(Image source from: Hindustan Times)
Fleeting Indian businessman Vijay Mallya on Tuesday release a two-year-old missive to Prime Minister of India Narendra Modi stating that he was "making every effort" to settle his owed to banks but he had been made the "poster boy" of bank default and a lightning rod for public ire.
"I wrote letters to both the Prime Minister and the Finance Minister on 15th April 2016 and am making these letters public to put things in the right perspective. No response was received from either of them," Mallya said, justifying his first statement, breaking long period of silence.
He further add "I have been accused by politicians and the media alike of having stolen and run away with Rs. 9,000 crores that were loaned to Kingfisher Airlines. Some of the lending Banks have also labeled me a wilful defaulter".

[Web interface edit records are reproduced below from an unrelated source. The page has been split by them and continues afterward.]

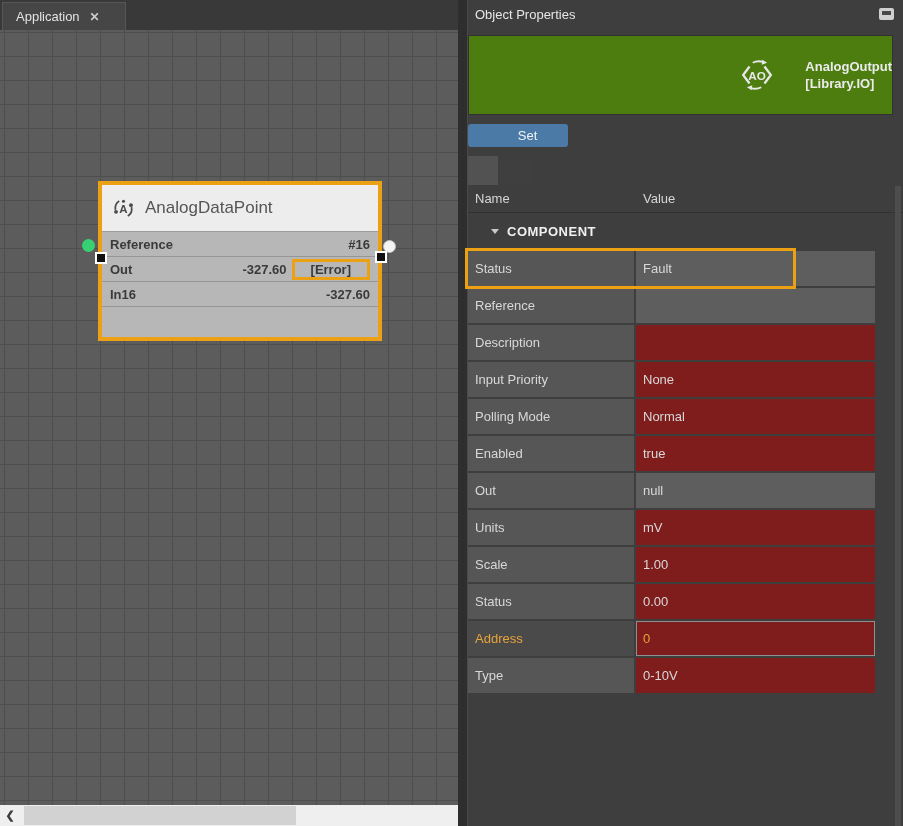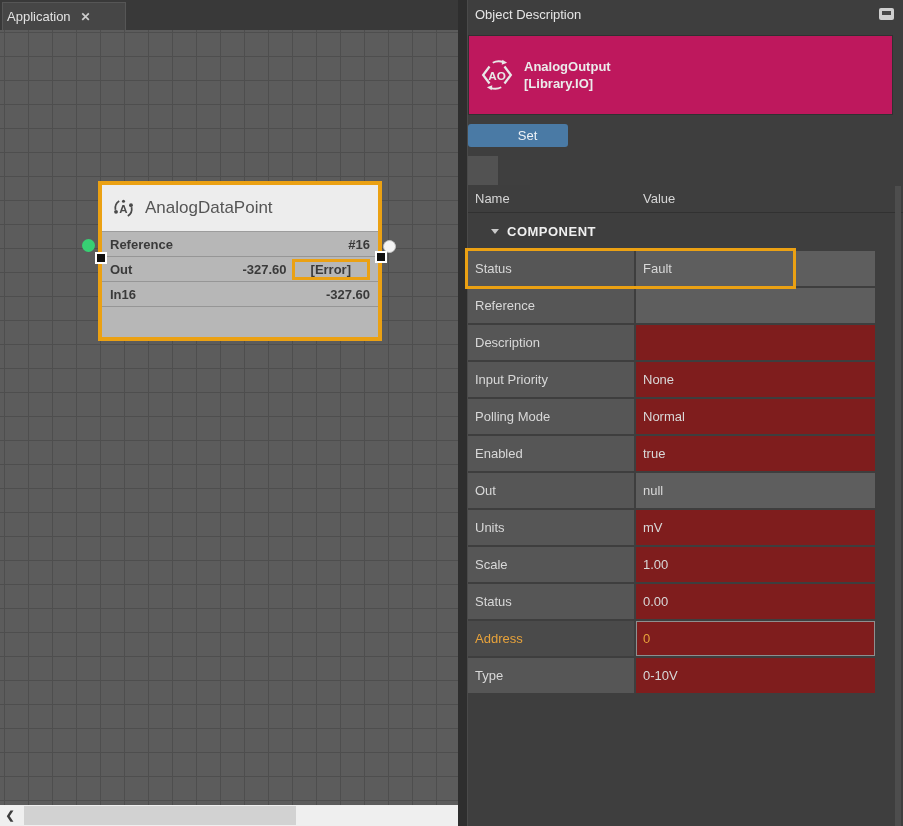--- a/index.html
+++ b/index.html
@@ -6,21 +6,21 @@
   html,body { width:903px; height:826px; }
   body {
     position:relative; background:#2e2e2e; overflow:hidden;
     font-family:"Liberation Sans", sans-serif; -webkit-font-smoothing:antialiased;
   }
 
   
   .left { position:absolute; left:0; top:0; width:458px; height:826px; display:flex; flex-direction:column; }
   .tabbar { height:30px; background:#393939; display:flex; align-items:flex-end; flex:none; }
   .tab-app {
-    margin-left:2px; height:28px; min-width:124px; padding:0 4px;
+    margin-left:2px; height:28px; min-width:124px; padding:0 13px;
     background:#464646; border:1px solid #565656; border-bottom:none;
     display:flex; align-items:center; gap:10px; color:#e2e2e2; font-size:13px;
   }
   .tab-close { color:#cdcdcd; font-size:12px; font-weight:bold; cursor:pointer; }
 
   .canvas {
     position:relative; flex:1; background:#5c5c5c;
     background-image:
       linear-gradient(to right, #4e4e4e 1px, transparent 1px),
       linear-gradient(to bottom, #4e4e4e 1px, transparent 1px);
@@ -63,22 +63,22 @@
   
   .right {
     position:absolute; left:467px; top:0; width:436px; height:826px;
     background:#3e3e3e; border-left:1px solid #4a4a4a; color:#d8d8d8;
   }
   .ptitle { height:28px; display:flex; align-items:center; padding-left:7px; font-size:13px; color:#e6e6e6; position:relative; }
   .win-icon { position:absolute; right:9px; top:8px; width:15px; height:12px; background:#cfcfcf; border-radius:2px; }
   .win-icon::after { content:""; position:absolute; left:3px; top:3px; width:9px; height:4px; background:#484848; }
 
   .hdrbox {
-    margin:7px 10px 0 0; height:80px; background:#be185d; border:1px solid #313131;
-    display:flex; align-items:center; gap:8px; padding-left:9px;
+    margin:7px 10px 0 0; height:80px; background:#4d7c0f; border:1px solid #313131;
+    display:flex; align-items:center; gap:29px; padding-left:9px;justify-content:flex-end;
   }
   .hdrtext { font-weight:bold; font-size:13px; color:#ebebeb; line-height:17px; }
 
   .setbtn {
     margin-top:9px; width:100px; height:23px; background:#4A7AA5; border-radius:3px;
     display:flex; align-items:center; justify-content:center;
     color:#eef2f7; font-size:13px; cursor:pointer;padding-left:19px;
   }
 
   .tabs { margin-top:9px; height:29px; display:flex; align-items:flex-end; gap:2px; }
@@ -162,21 +162,21 @@
   </div>
 
   <div class="hscroll">
     <div class="sb-btn">❮</div>
     <div class="sb-thumb"></div>
   </div>
 </div>
 
 <div class="right">
   <div class="ptitle">
-    <span>Object Description</span>
+    <span>Object Properties</span>
     <span class="win-icon"></span>
   </div>
 
   <div class="hdrbox">
     <svg width="38" height="32" viewBox="0 0 34 30">
       <polyline points="10,7 4,15 10,23" fill="none" stroke="#e8e8e8" stroke-width="2.1"></polyline>
       <polyline points="24,7 30,15 24,23" fill="none" stroke="#e8e8e8" stroke-width="2.1"></polyline>
       <text x="17" y="19.5" text-anchor="middle" font-size="11" font-weight="bold" fill="#e8e8e8" font-family="Liberation Sans, sans-serif">AO</text>
       <path d="M13 3.5 Q 18 1 23 3" fill="none" stroke="#e8e8e8" stroke-width="1.7"></path>
       <polygon points="22,0.6 26.5,3.6 21.4,5.4" fill="#e8e8e8"></polygon>

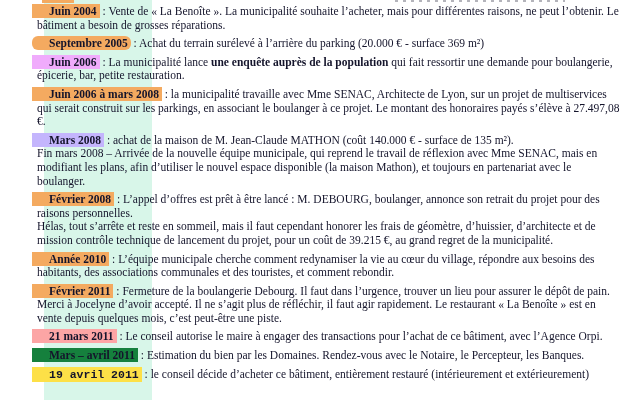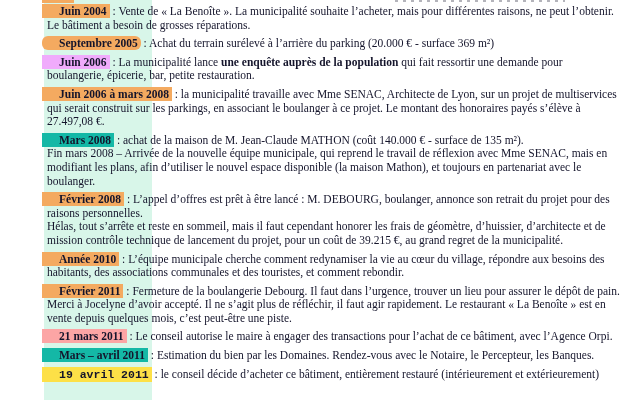--- a/index.html
+++ b/index.html
@@ -27,22 +27,22 @@
     z-index: 0;
   }
   .content {
     position: absolute;
     left: 0;
     top: 5px;
     width: 622px;
     z-index: 1;
   }
   .entry {
-    margin: 0 0 5px 0;
-    padding-left: 47px;
+    margin: 0 0 5px 16px;
+    padding-left: 21px;
     text-indent: -5px;
     white-space: pre-line;
   }
   .date {
     background: #f4aa60;
     font-weight: bold;
     padding: 1px 3px 1px 17px;
   }
   .sep {
     white-space: pre;
@@ -83,28 +83,28 @@
 
 <div class="content" id="entries">
   <p class="entry"><span class="date" style="background: rgb(244, 170, 96);">Juin 2004</span><span class="sep"> : </span><span class="t-before">Vente de « La Benoîte ». La municipalité souhaite l’acheter, mais pour différentes raisons, ne peut l’obtenir. Le bâtiment a besoin de grosses réparations.</span><b class="t-bold"></b><span class="t-after"></span></p>
 
   <p class="entry"><span class="date" style="background: rgb(244, 170, 96); border-radius: 6px;">Septembre 2005</span><span class="sep"> : </span><span class="t-before">Achat du terrain surélevé à l’arrière du parking (20.000 € - surface 369 m²)</span><b class="t-bold"></b><span class="t-after"></span></p>
 
   <p class="entry"><span class="date" style="background: #f0abfc;">Juin 2006</span><span class="sep"> : </span><span class="t-before">La municipalité lance </span><b class="t-bold">une enquête auprès de la population</b><span class="t-after"> qui fait ressortir une demande pour boulangerie, épicerie, bar, petite restauration.</span></p>
 
   <p class="entry"><span class="date" style="background: rgb(244, 170, 96);">Juin 2006 à mars 2008</span><span class="sep"> : </span><span class="t-before">la municipalité travaille avec Mme SENAC, Architecte de Lyon, sur un projet de multiservices qui serait construit sur les parkings, en associant le boulanger à ce projet. Le montant des honoraires payés s’élève à 27.497,08 €.</span><b class="t-bold"></b><span class="t-after"></span></p>
 
-  <p class="entry"><span class="date" style="background: #14b8a6;">Mars 2008</span><span class="sep"> : </span><span class="t-before">achat de la maison de M. Jean-Claude MATHON (coût 140.000 € - surface de 135 m²).
+  <p class="entry"><span class="date" style="background: #c4b5fd;">Mars 2008</span><span class="sep"> : </span><span class="t-before">achat de la maison de M. Jean-Claude MATHON (coût 140.000 € - surface de 135 m²).
 Fin mars 2008 – Arrivée de la nouvelle équipe municipale, qui reprend le travail de réflexion avec Mme SENAC, mais en modifiant les plans, afin d’utiliser le nouvel espace disponible (la maison Mathon), et toujours en partenariat avec le boulanger.</span><b class="t-bold"></b><span class="t-after"></span></p>
 
   <p class="entry"><span class="date" style="background: rgb(244, 170, 96);">Février 2008</span><span class="sep"> : </span><span class="t-before">L’appel d’offres est prêt à être lancé : M. DEBOURG, boulanger, annonce son retrait du projet pour des raisons personnelles.
 Hélas, tout s’arrête et reste en sommeil, mais il faut cependant honorer les frais de géomètre, d’huissier, d’architecte et de mission contrôle technique de lancement du projet, pour un coût de 39.215 €, au grand regret de la municipalité.</span><b class="t-bold"></b><span class="t-after"></span></p>
 
   <p class="entry"><span class="date" style="background: rgb(244, 170, 96); text-align: right;">Année 2010</span><span class="sep"> : </span><span class="t-before">L’équipe municipale cherche comment redynamiser la vie au cœur du village, répondre aux besoins des habitants, des associations communales et des touristes, et comment rebondir.</span><b class="t-bold"></b><span class="t-after"></span></p>
 
   <p class="entry"><span class="date" style="background: rgb(244, 170, 96);">Février 2011</span><span class="sep"> : </span><span class="t-before">Fermeture de la boulangerie Debourg. Il faut dans l’urgence, trouver un lieu pour assurer le dépôt de pain. Merci à Jocelyne d’avoir accepté. Il ne s’agit plus de réfléchir, il faut agir rapidement. Le restaurant « La Benoîte » est en vente depuis quelques mois, c’est peut-être une piste.</span><b class="t-bold"></b><span class="t-after"></span></p>
 
   <p class="entry"><span class="date" style="background: #fca5a5;">21 mars 2011</span><span class="sep"> : </span><span class="t-before">Le conseil autorise le maire à engager des transactions pour l’achat de ce bâtiment, avec l’Agence Orpi.</span><b class="t-bold"></b><span class="t-after"></span></p>
 
-  <p class="entry"><span class="date" style="background: #14b8a6;">Mars – avril 2011</span><span class="sep"> : </span><span class="t-before">Estimation du bien par les Domaines. Rendez-vous avec le Notaire, le Percepteur, les Banques.</span><b class="t-bold"></b><span class="t-after"></span></p>
+  <p class="entry"><span class="date" style="background: #15803d;">Mars – avril 2011</span><span class="sep"> : </span><span class="t-before">Estimation du bien par les Domaines. Rendez-vous avec le Notaire, le Percepteur, les Banques.</span><b class="t-bold"></b><span class="t-after"></span></p>
 
   <p class="entry"><span class="date" style="background: #fde047; font-family: Liberation Mono, monospace;">19 avril 2011</span><span class="sep"> : </span><span class="t-before">le conseil décide d’acheter ce bâtiment, entièrement restauré (intérieurement et extérieurement)</span><b class="t-bold"></b><span class="t-after"></span></p>
 </div>
 
 </body></html>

He said he was tired of the grim chase by the regime and its criminal agencies.
The liquor big businessman flew to the United Kingdom in 2016 and has been fighting against decisions to expel him to India to face legal proceeding.
The 62-year-old is sought in India for defaulting crore worth loans and likewise in a money-laundering suit. He left India just when a group of banks launched endeavors to retrieve outstanding loans from him. Since then, he has been living in a mansion house near London and has been spotted in many events. Earlier this year, he was arrested in London on an extradition warrant.
"I respectfully say that I have made and continue to make every effort, in good faith to settle with the Public Sector Banks. If politically motivated extraneous factors interfere, there is nothing that I can do," he said.
According to Mallya, the Central Bureau of Investigation and Enforcement Directorate were "determined" to frame criminal charges against him.
"The surprising fact is that the ED has objected in court to my Group's applications for sale of assets in order to allow me to repay creditors, including Public Sector banks," he said, commenting that it raised the "fundamental question of whether the Government wants me to repay the Public Sector Banks or not".